By either human or Elf standards, I wasn't very tall, but even so, I towered over the scrappy gnome. The illusion of height gave me a false sense of bravado that threatened even then to leave me and fade into the darkness around us.
"Tell your master that Morgaan SteinMeister seeks a night's asylum in his castle."
The reaction to my words was both powerful and puzzling. The gnome uttered a sharp squeak and took a quick step back, nearly tripping on the hem of his nightshirt. His eyes opened wide and nearly bulged out of his face – the gatekeeper stared unbelievingly at my face, his mouth opening and closing rapidly as if he was trying to say something, but couldn't get any words to come out.
"Come on, you fool!" Kraig finally lost his patience and roared, his deep voice echoing majestically off of the courtyard's stone walls. "Will ye let us in, or is all meanin' o' hospitality lost on the damned StoneMasters?"
"There's no need to insult your hosts," a calm voice answered back from the darkness behind the gnome, as cool and impartial as the stones around us. "King Konig – we of the StoneMasters Guild greet you."
A tall, thin form hidden by a dark blue, hooded robe, stepped into the lantern's small circle of light.

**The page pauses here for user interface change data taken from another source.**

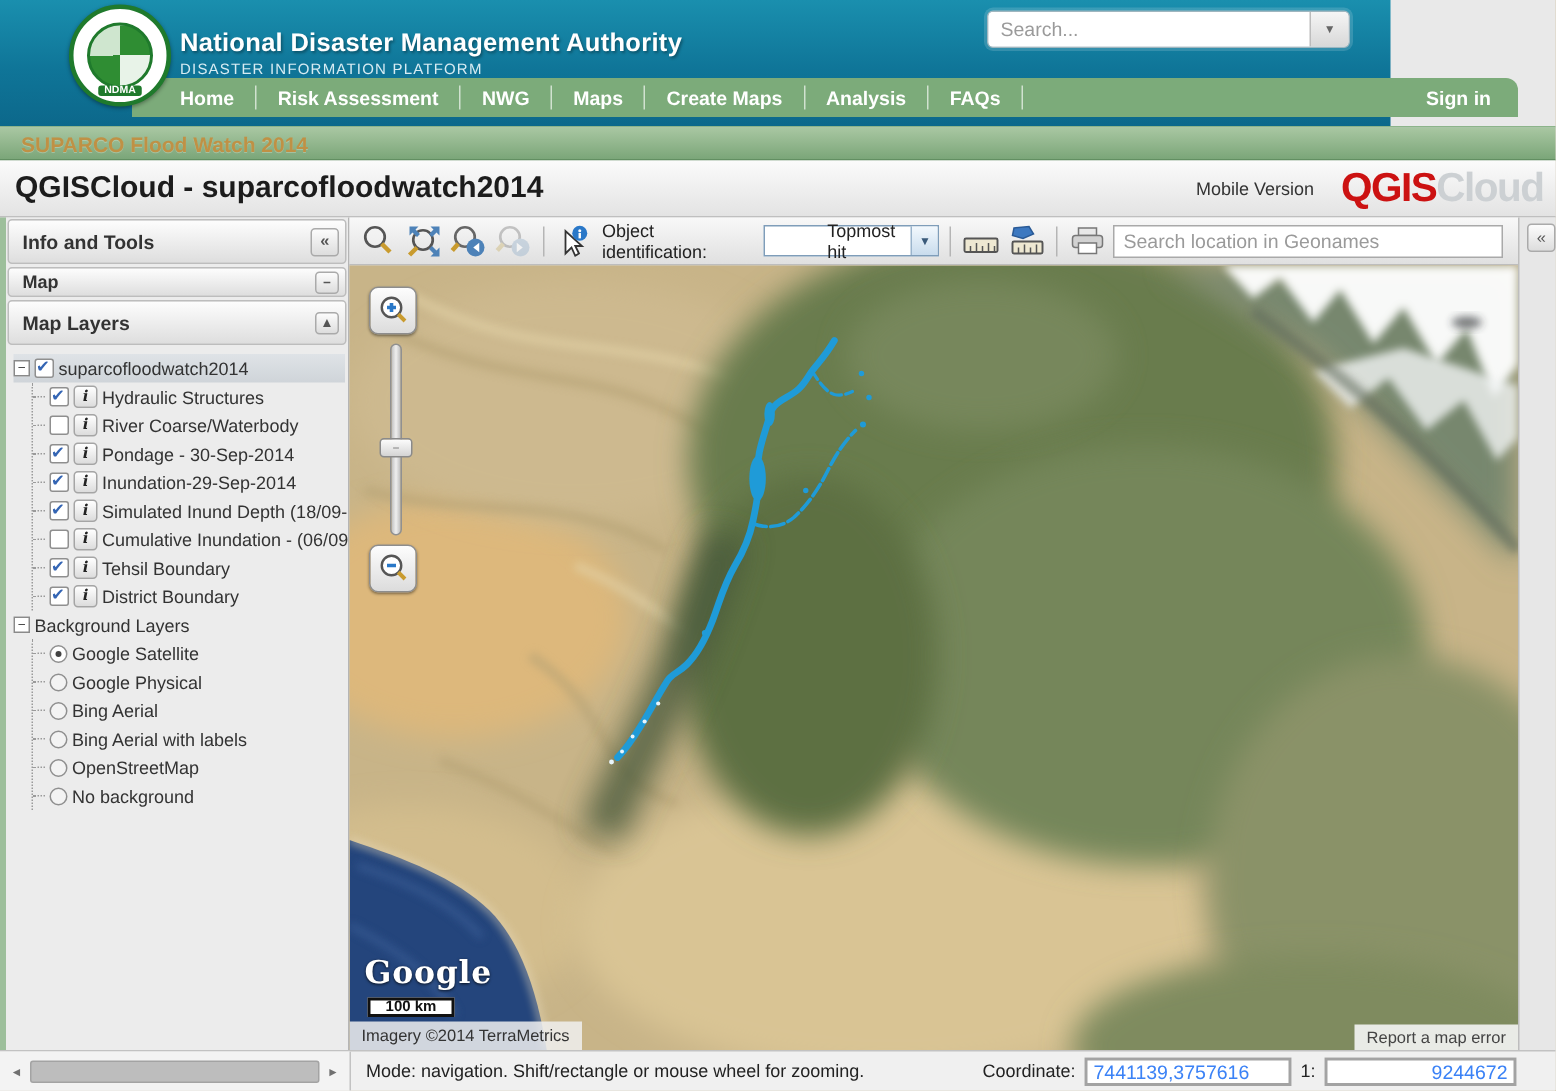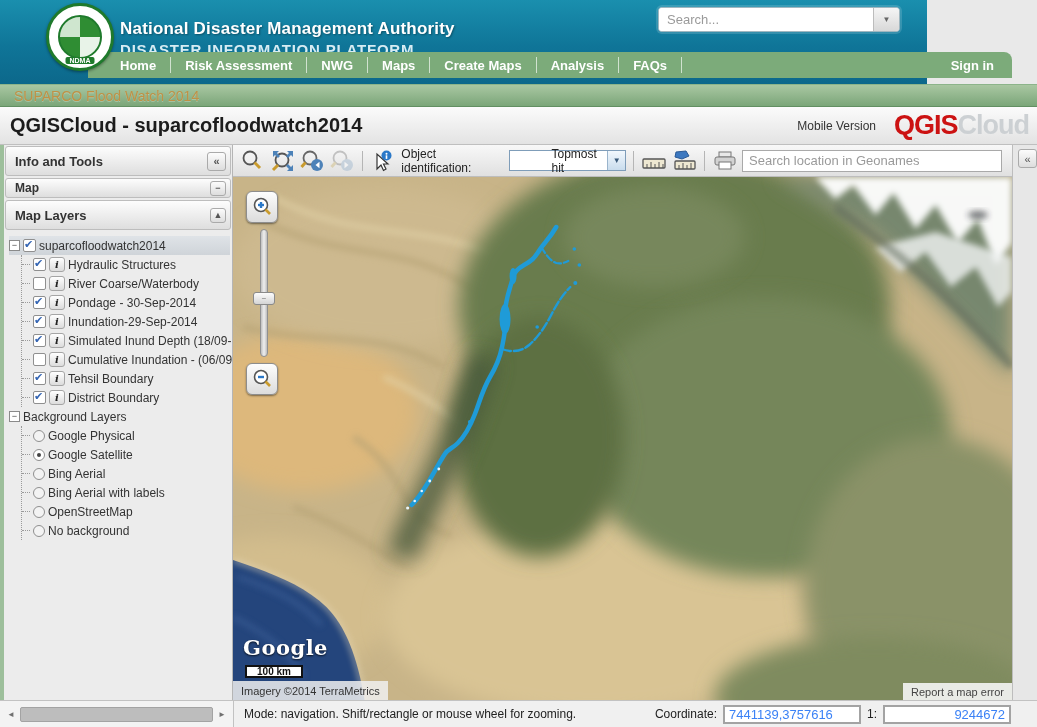--- a/index.html
+++ b/index.html
@@ -11,42 +11,42 @@
     background:linear-gradient(180deg,#1a8fae 0%,#0f7598 55%,#0c688b 100%); }
   .logo { position:absolute; left:46px; top:3px; width:68px; height:68px; border-radius:50%;
     background:#fff; border:3px solid #1f7a2c; z-index:5;
     display:flex; align-items:center; justify-content:center; box-shadow:0 1px 3px rgba(0,0,0,.4); }
   .logo-inner { width:44px; height:44px; border-radius:50%; border:2px solid #1f7a2c;
     background:conic-gradient(#2f8d33 0 25%, #e8f3e8 0 50%, #2f8d33 0 75%, #cfe6cf 0 100%); }
   .logo-band { position:absolute; bottom:4px; left:50%; transform:translateX(-50%);
     background:#1f7a2c; color:#fff; font-size:7px; font-weight:bold; padding:0 4px; border-radius:2px; }
   .org { position:absolute; left:120px; top:19px; color:#fff; }
   .org h1 { font-size:17px; font-weight:bold; letter-spacing:.2px; text-shadow:1px 1px 2px rgba(0,0,0,.35); }
-  .org .sub { font-size:15px; font-weight:bold; letter-spacing:.8px; color:#d7ecf3; margin-top:2px; }
+  .org .sub { font-size:10px; font-weight:normal; letter-spacing:.8px; color:#d7ecf3; margin-top:2px; }
   .search-wrap { position:absolute; right:27px; top:7px; width:242px; height:25px;
     background:#fff; border:1px solid #9fb6bf; border-radius:4px; display:flex; overflow:hidden;
     box-shadow:0 0 0 2px rgba(255,255,255,.15); }
   .search-wrap input { flex:1; border:none; outline:none; padding:0 8px; font-size:13px; color:#444; }
   .search-wrap input::placeholder { color:#9a9a9a; }
   .search-caret { width:26px; background:linear-gradient(180deg,#f5f5f5,#d8d8d8);
     border-left:1px solid #bcbcbc; display:flex; align-items:center; justify-content:center;
     font-size:8px; color:#666; cursor:pointer; }
   .nav { position:absolute; left:88px; top:52px; width:924px; height:26px;
     background:#7cab7a; border-radius:8px 8px 0 0; display:flex; align-items:center;
     color:#fff; font-size:13px; font-weight:bold; padding-left:18px; }
   .nav .item { padding:0 14px; cursor:pointer; white-space:nowrap; }
   .nav .sep { width:1px; height:16px; background:rgba(255,255,255,.65); }
   .nav .signin { margin-left:auto; margin-right:18px; cursor:pointer; }
 
   
   .banner { position:absolute; left:0; top:84px; width:1037px; height:23px;
     background:linear-gradient(180deg,#a9c7a2 0%,#7ba679 100%);
     border-top:1px solid #8cb48a; border-bottom:1px solid #628f62;
     display:flex; align-items:center; padding-left:14px; }
-  .banner .t { color:#bf9145; font-size:14px; font-weight:normal; text-shadow:0 1px 0 rgba(255,255,255,.25); }
+  .banner .t { color:#bf9145; font-size:14px; font-weight:bold; text-shadow:0 1px 0 rgba(255,255,255,.25); }
   .titlebar { position:absolute; left:0; top:107px; width:1037px; height:38px;
     background:linear-gradient(180deg,#fbfbfb 0%,#e3e3e3 100%); border-bottom:1px solid #bfbfbf;
     display:flex; align-items:center; padding:0 8px 0 10px; }
   .titlebar .main-title { font-size:20px; font-weight:bold; color:#1c1c1c; }
   .titlebar .right { margin-left:auto; display:flex; align-items:center; gap:18px; }
   .mobile-link { font-size:12px; color:#333; cursor:pointer; }
   .brand { font-size:27px; font-weight:bold; letter-spacing:-1px; }
   .brand .q { color:#cc1212; } .brand .c { color:#ccd0d3; }
 
   
@@ -251,26 +251,26 @@
           <span>District Boundary</span>
         </div>
       </div>
 
       <div class="trow">
         <span class="exp">−</span>
         <span>Background Layers</span>
       </div>
       <div class="children">
         <div class="trow">
+          <span class="radio on"></span>
+          <span>Google Satellite</span>
+        </div>
+        <div class="trow">
           <span class="radio"></span>
           <span>Google Physical</span>
-        </div>
-        <div class="trow">
-          <span class="radio on"></span>
-          <span>Google Satellite</span>
         </div>
         <div class="trow">
           <span class="radio"></span>
           <span>Bing Aerial</span>
         </div>
         <div class="trow">
           <span class="radio"></span>
           <span>Bing Aerial with labels</span>
         </div>
         <div class="trow">

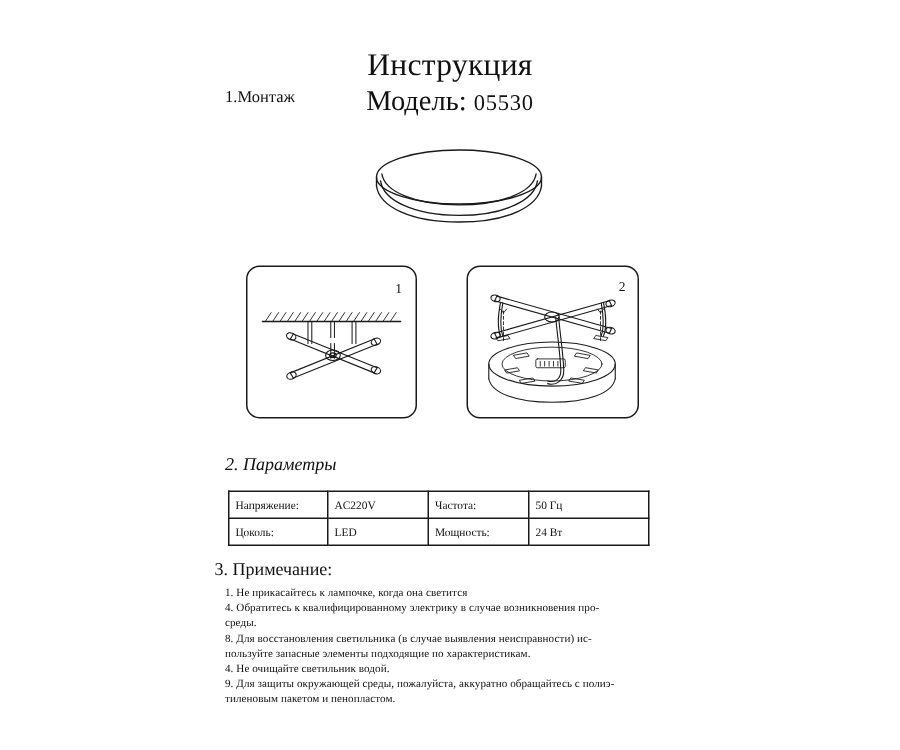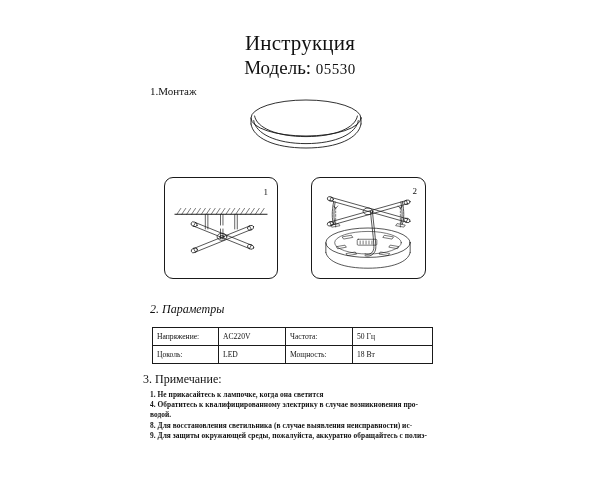--- a/index.html
+++ b/index.html
@@ -50,21 +50,21 @@
   }
   .doc-model .model-number {
     font-size: 15px;
     letter-spacing: 0.5px;
   }
 
   
   .sec-mount {
     position: absolute;
     left: 150px;
-    top: 84px;
+    top: 58px;
     font-size: 11px;
     line-height: 14px;
   }
   .sec-params {
     position: absolute;
     left: 150px;
     top: 302px;
     font-size: 12px;
     line-height: 15px;
     font-style: italic;
@@ -161,21 +161,20 @@
     left: 150px;
     top: 390px;
     width: 300px;
   }
   .note-line {
     font-size: 7.4px;
     line-height: 10.2px;
     letter-spacing: 0.05px;
     white-space: nowrap;
     color: #111;
-    font-weight: bold;
   }
 </style>
 </head>
 <body>
 
 <div class="page">
 
   <div class="doc-title">Инструкция</div>
 
   <div class="doc-model">
@@ -338,28 +337,31 @@
       <tr>
         <td>Напряжение:</td>
         <td>AC220V</td>
         <td>Частота:</td>
         <td>50 Гц</td>
       </tr>
       <tr>
         <td>Цоколь:</td>
         <td>LED</td>
         <td>Мощность:</td>
-        <td>18 Вт</td>
+        <td>24 Вт</td>
       </tr>
     </tbody>
   </table>
 
   <div class="sec-notes">3. Примечание:</div>
 
   <div class="notes">
     <div class="note-line">1. Не прикасайтесь к лампочке, когда она светится</div>
     <div class="note-line">4. Обратитесь к квалифицированному электрику в случае возникновения про-</div>
-    <div class="note-line">водой.</div>
+    <div class="note-line">среды.</div>
     <div class="note-line">8. Для восстановления светильника (в случае выявления неисправности) ис-</div>
+    <div class="note-line">пользуйте запасные элементы подходящие по характеристикам.</div>
+    <div class="note-line">4. Не очищайте  светильник водой.</div>
     <div class="note-line">9. Для защиты окружающей среды, пожалуйста, аккуратно обращайтесь с полиэ-</div>
+    <div class="note-line">тиленовым пакетом и пенопластом.</div>
   </div>
 
 </div>
 
 </body></html>

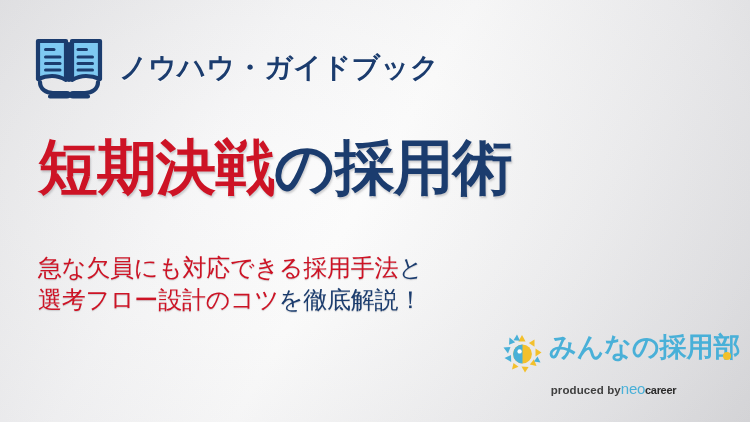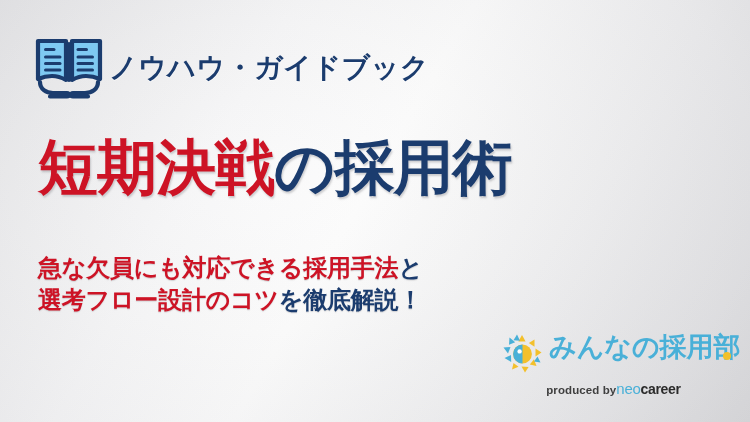--- a/index.html
+++ b/index.html
@@ -26,21 +26,21 @@
     overflow: hidden;
   }
 
   
   .kicker {
     position: absolute;
     left: 33px;
     top: 36px;
     display: flex;
     align-items: center;
-    gap: 4px;
+    gap: 14px;
   }
   .book-icon {
     width: 72px;
     height: 64px;
     display: block;
     flex: 0 0 auto;
   }
   .kicker-label {
     font-size: 28px;
     font-weight: 700;
@@ -65,21 +65,21 @@
   }
   .headline .seg-red  { color: #cd1325; }
   .headline .seg-navy { color: #1b3c6e; }
 
   
   .subtitle {
     position: absolute;
     left: 38px;
     top: 252px;
     font-size: 24px;
-    font-weight: 700;
+    font-weight: 400;
     line-height: 1.32;
     letter-spacing: -0.2px;
     white-space: nowrap;
     text-shadow: 0 1px 1px rgba(140,140,145,0.35);
   }
   .subtitle .line { display: block; }
   .subtitle .seg-red  { color: #cd1325; }
   .subtitle .seg-navy { color: #1b3c6e; }
 
   
@@ -138,21 +138,21 @@
   }
   .logo-sub .neo {
     color: #49b0d8;
     font-weight: 400;
     font-size: 15px;
     letter-spacing: -0.3px;
   }
   .logo-sub .career {
     color: #2b2b2b;
     font-weight: 800;
-    font-size: 14px;
+    font-size: 11px;
     letter-spacing: -0.3px;
   }
 </style>
 </head>
 <body>
 
 <div id="banner">
 
   <div class="kicker">
     <svg class="book-icon" viewBox="0 0 72 64" aria-hidden="true">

"Hummel – the light, please," a slender white hand, almost feminine in nature, appeared out of the robe's right sleeve, one artistic finger beckoning for the gnome's lantern.
Finally tearing his luminous eyes from my face, Hummel glanced up at the newcomer and relinquished his lantern without so much as a peep. Apparently sensing that his duty was done, Hummel shot me one last look and then melted into the shadows, eager, no doubt, to return to his warm bed.
"I am Sasha Ivanovich, StoneMaster Petrov's apprentice," the blue-robed figure bowed to both Kraig and me in turn. "On behalf of the StoneMaster, I welcome you to his home."